<<<<

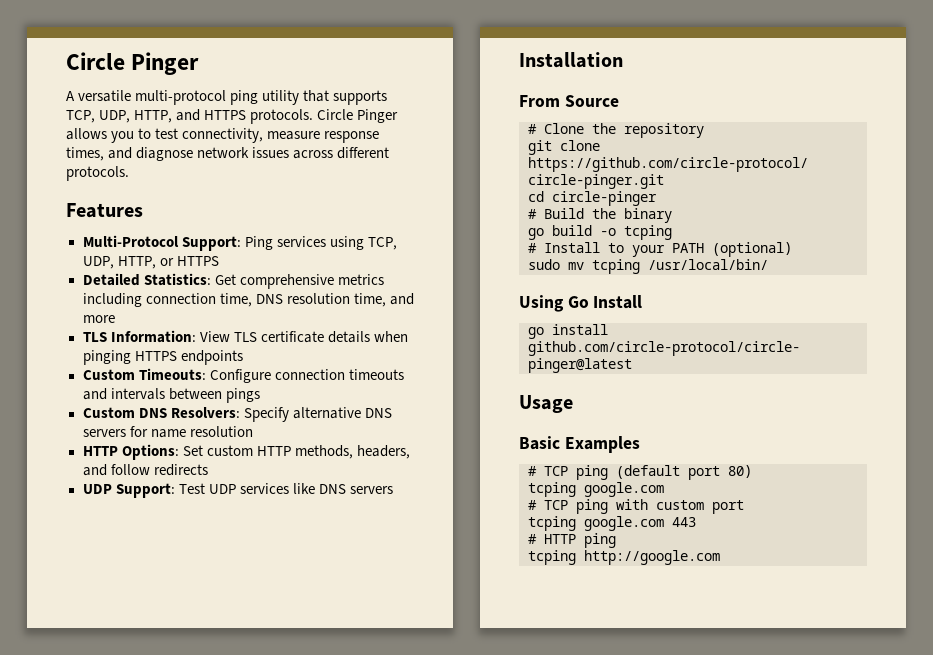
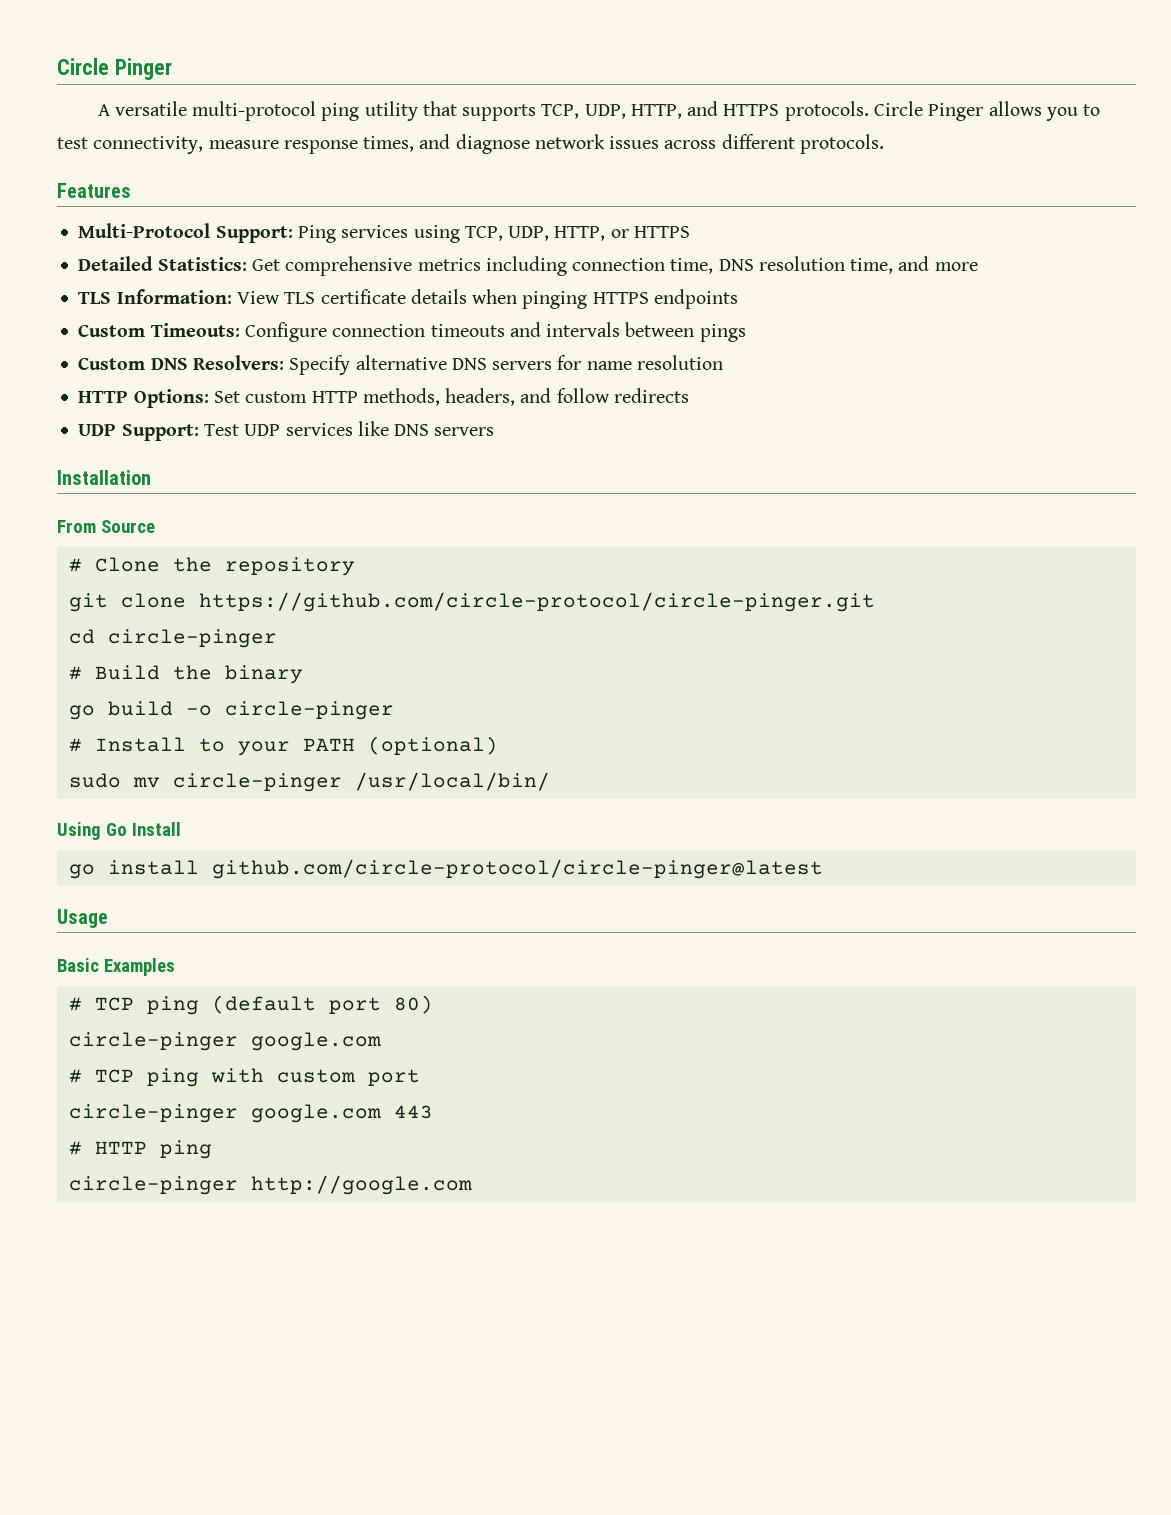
- go build -o tcping
+ go build -o circle-pinger
- sudo mv tcping /usr/local/bin/
+ sudo mv circle-pinger /usr/local/bin/
  # TCP ping (default port 80)
- tcping google.com
+ circle-pinger google.com
- tcping google.com 443
+ circle-pinger google.com 443
- tcping http://google.com
+ circle-pinger http://google.com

>>>>

TASK BRIEF. How many of the lines above hold the word "pinger"? State that number and nothing else.

WRITTEN ANSWER. 5